We're in agreement of how he meant prosaically, but I'm not sure what your intent was of posting the quote.

Did James Wright aspire to be prose writer?  Why the praise for someone who (I don't think) wrote poetry.  Or did he want his poetry to be understood like a reader would understand prose.

I'm confused.  :-\

 I thought the passage is quite engaging.  The quest for writers of both prose and poetry is to communicate meaning, and Wright recognized how difficult the task can be.  He marveled at the clarity with with Ms Porter prepared her wonderful works for an audience of reasonably intelligent people of good will.
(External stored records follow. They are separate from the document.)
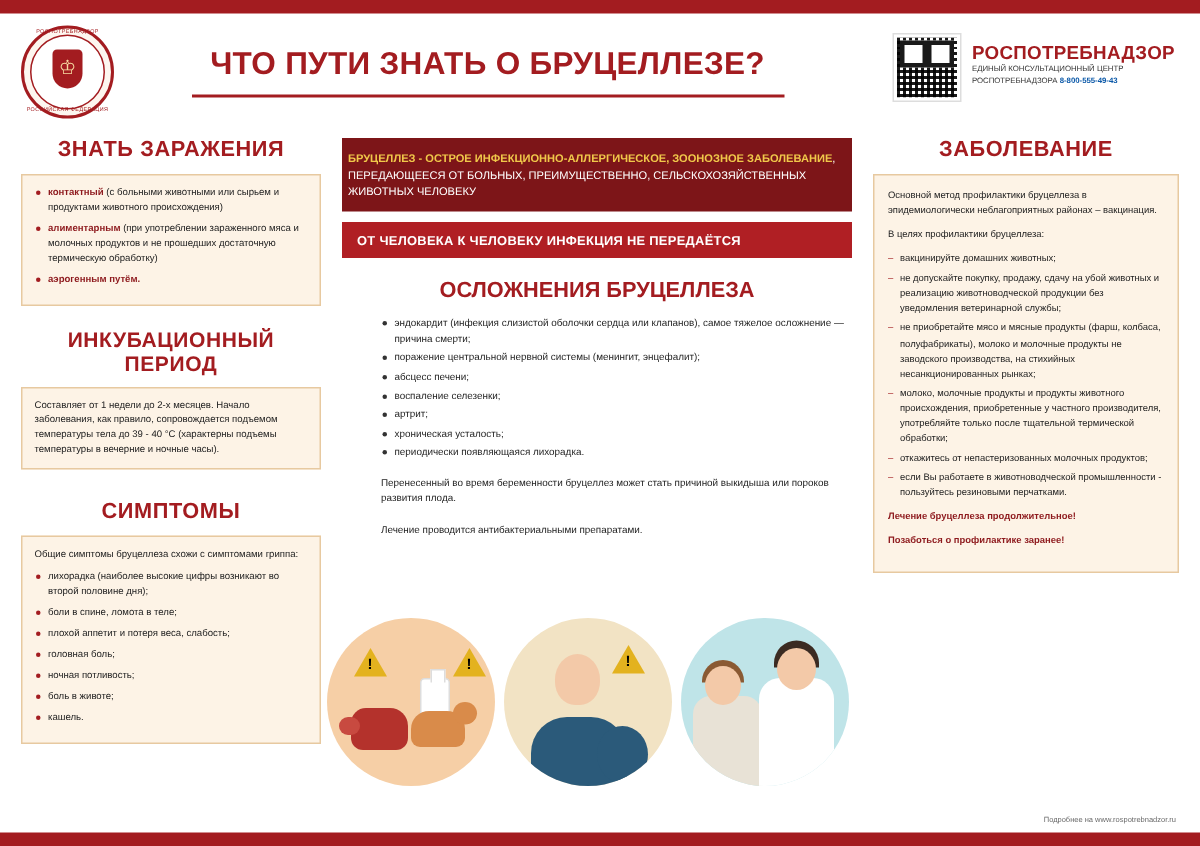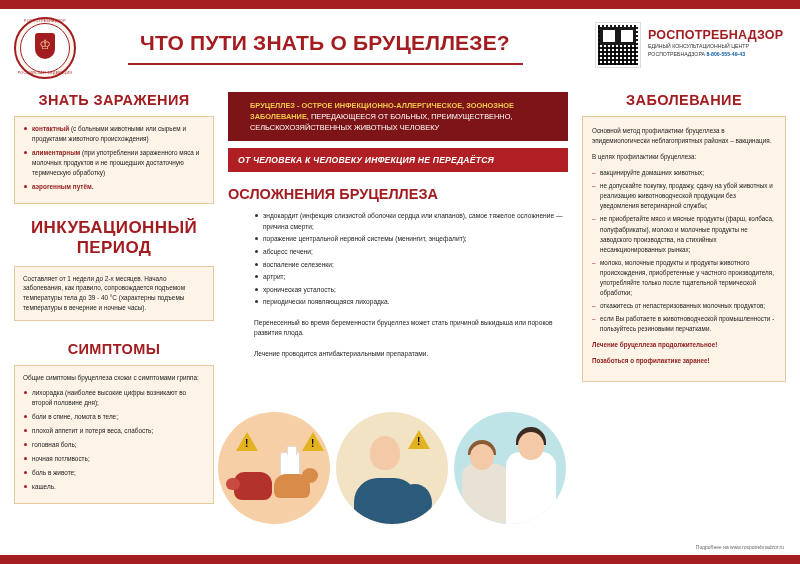"БРУЦЕЛЛЕЗ - ОСТРОЕ" .banner-dark { padding: 8px 22px -> 8px 4px }
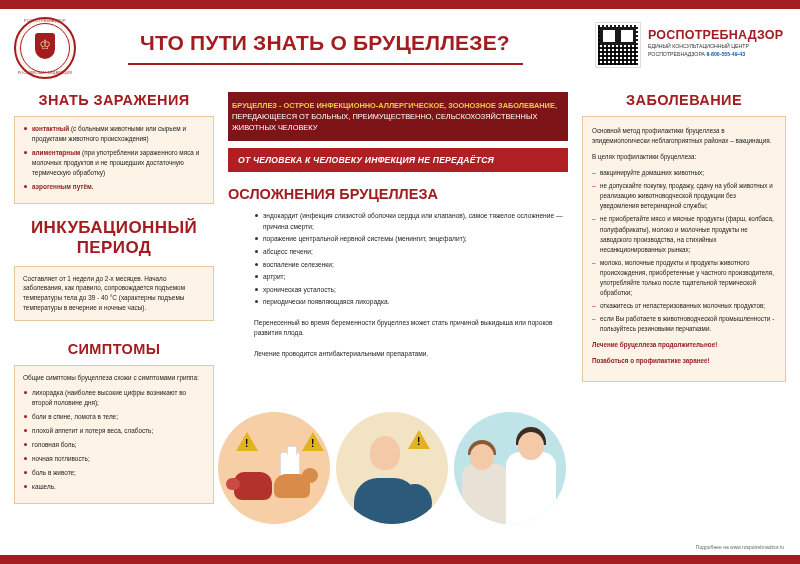"ОТ ЧЕЛОВЕКА К ЧЕЛОВЕКУ ИНФЕКЦИЯ" .banner-red { font-style: italic -> none }
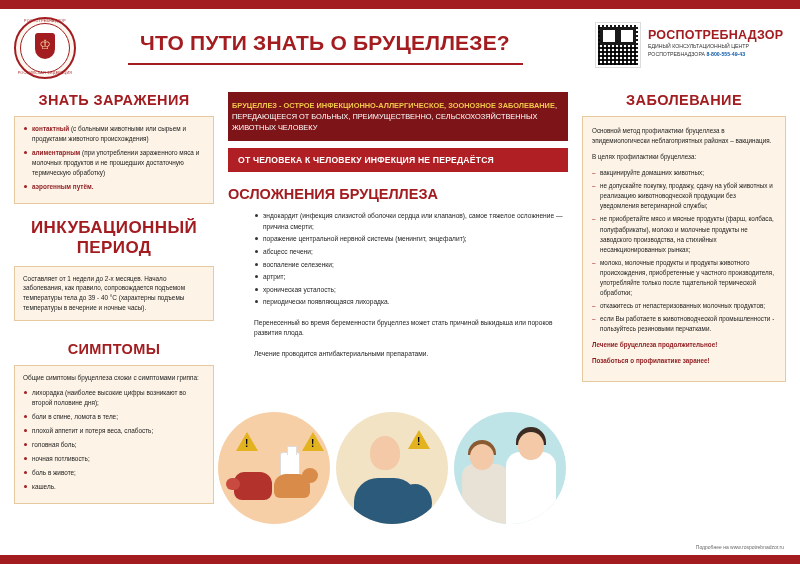"ОСЛОЖНЕНИЯ БРУЦЕЛЛЕЗА" .mid-head { text-align: none -> center }
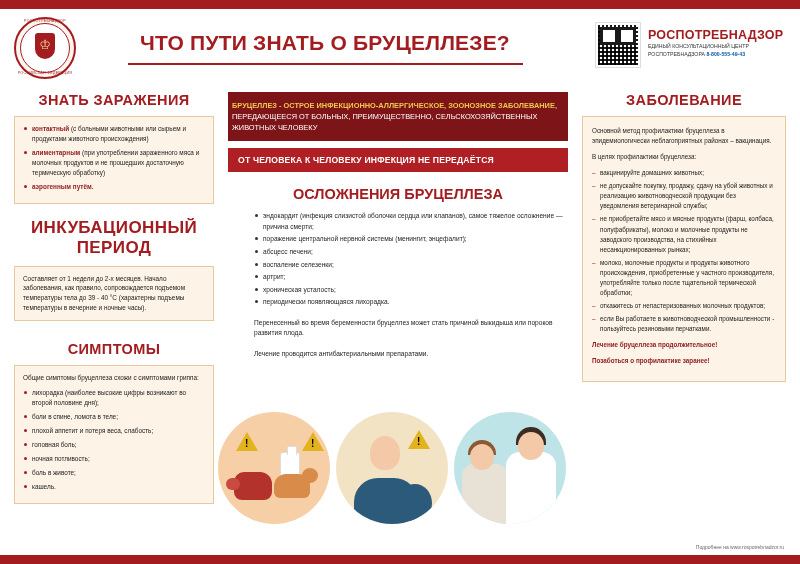"ИНКУБАЦИОННЫЙ ПЕРИОД" .sec-title.md { font-size: 17px -> 14px }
I found that highly instructive, as much of Wright's later work involved the use of images in ways which some readers may complain were inaccessible.   On the one extreme, there is the view that the use of language serves in itself as enough of an offering to the reader, and on the other extreme is the position that writing must directed to the lowest common denominator.  Some of the discussion on this thread has explored these themes, and I found this passage to be germaine.    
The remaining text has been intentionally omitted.